YOUR OBJECTIVE:
In the material below, identify each line bearing the word "absolute". Reproduce those lines.

GIVEN DATA:
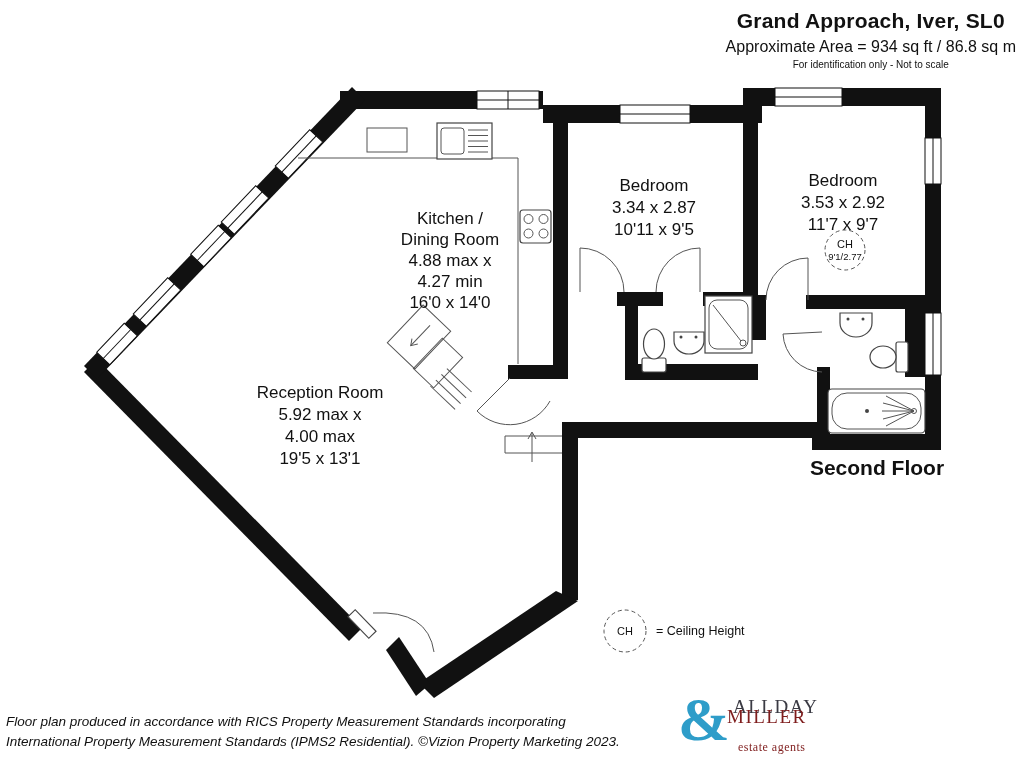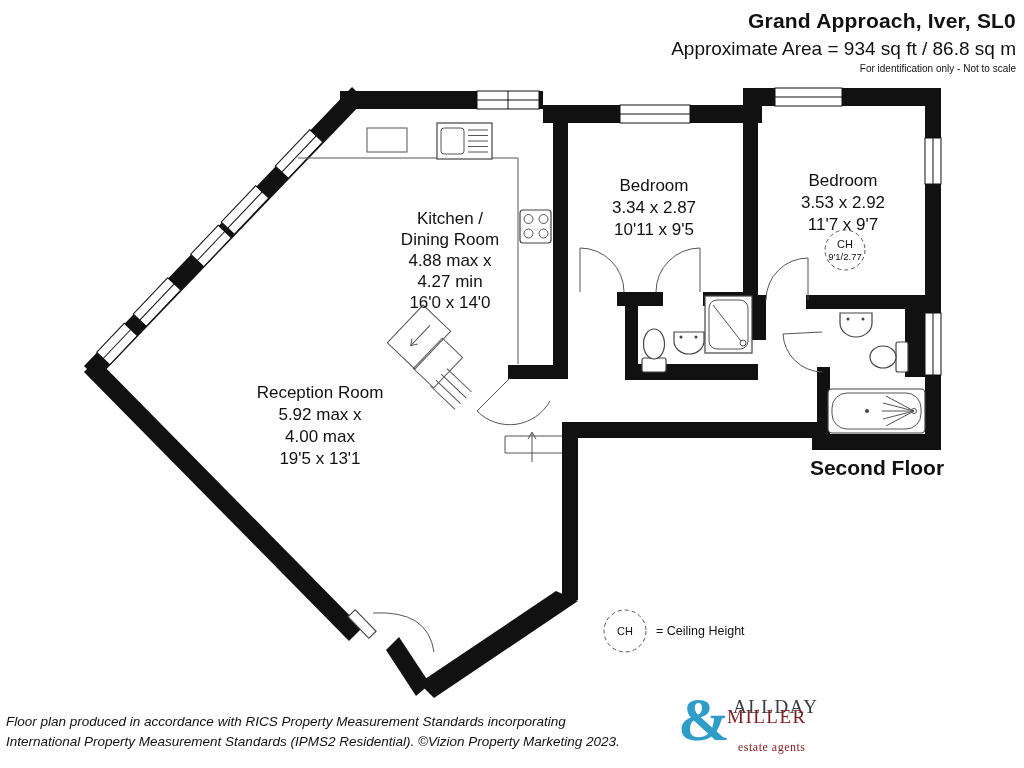--- a/index.html
+++ b/index.html
@@ -6,7 +6,7 @@
   .canvas{position:relative;width:1024px;height:768px;background:#ffffff;overflow:hidden;
           font-family:"Liberation Sans", sans-serif;color:#111;}
   .plan-svg{position:absolute;left:0;top:0;width:1024px;height:768px;}
-  .header{position:absolute;top:8px;right:8px;text-align:right;line-height:1.25;}
+  .header{position:absolute;top:8px;right:8px;text-align:center;line-height:1.25;}
   .header .title{font-size:21px;font-weight:bold;letter-spacing:.2px;}
   .header .area{font-size:19px;margin-top:3px;}
   .header .note{font-size:10px;margin-top:2px;}

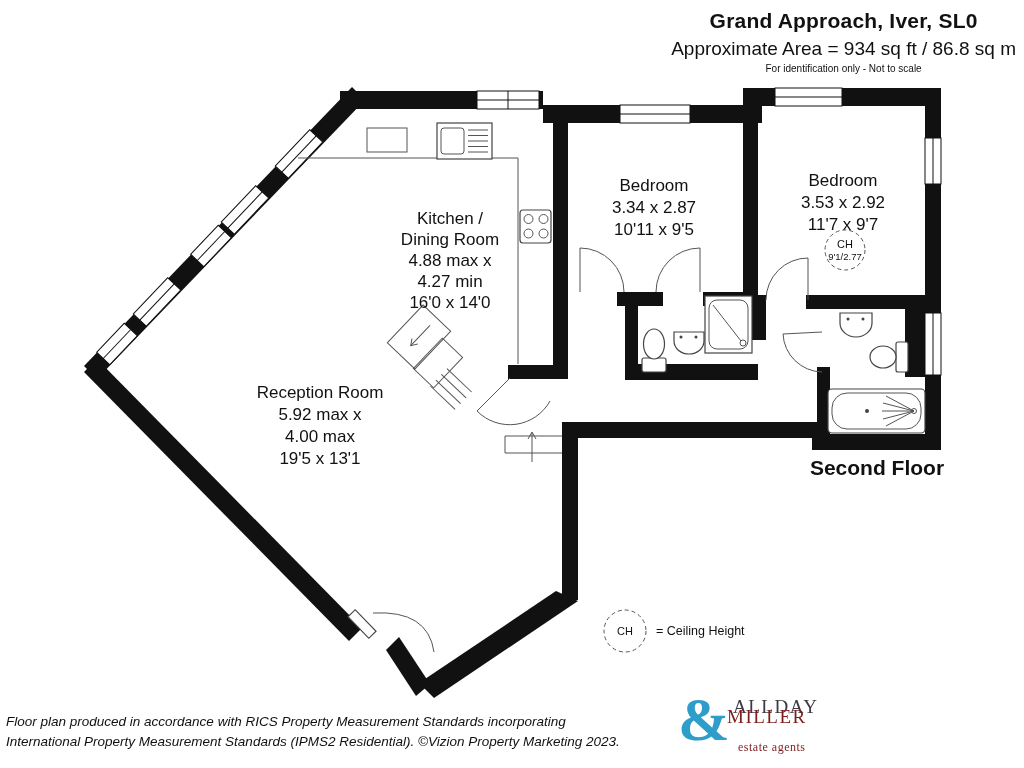--- a/index.html
+++ b/index.html
@@ -8,7 +8,7 @@
   .plan-svg{position:absolute;left:0;top:0;width:1024px;height:768px;}
   .header{position:absolute;top:8px;right:8px;text-align:center;line-height:1.25;}
   .header .title{font-size:21px;font-weight:bold;letter-spacing:.2px;}
-  .header .area{font-size:19px;margin-top:3px;}
+  .header .area{font-size:16px;margin-top:3px;}
   .header .note{font-size:10px;margin-top:2px;}
   .footer{position:absolute;left:6px;bottom:16px;font-size:13.5px;line-height:1.48;font-style:italic;}
   .logo{position:absolute;left:678px;top:694px;width:200px;height:64px;font-family:"Liberation Serif", serif;}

RESULT OF THE EXERCISE:
   .plan-svg{position:absolute;left:0;top:0;width:1024px;height:768px;}
-  .header{position:absolute;top:8px;right:8px;text-align:right;line-height:1.25;}
+  .header{position:absolute;top:8px;right:8px;text-align:center;line-height:1.25;}
   .plan-svg{position:absolute;left:0;top:0;width:1024px;height:768px;}
   .header{position:absolute;top:8px;right:8px;text-align:center;line-height:1.25;}
   .footer{position:absolute;left:6px;bottom:16px;font-size:13.5px;line-height:1.48;font-style:italic;}
   .logo{position:absolute;left:678px;top:694px;width:200px;height:64px;font-family:"Liberation Serif", serif;}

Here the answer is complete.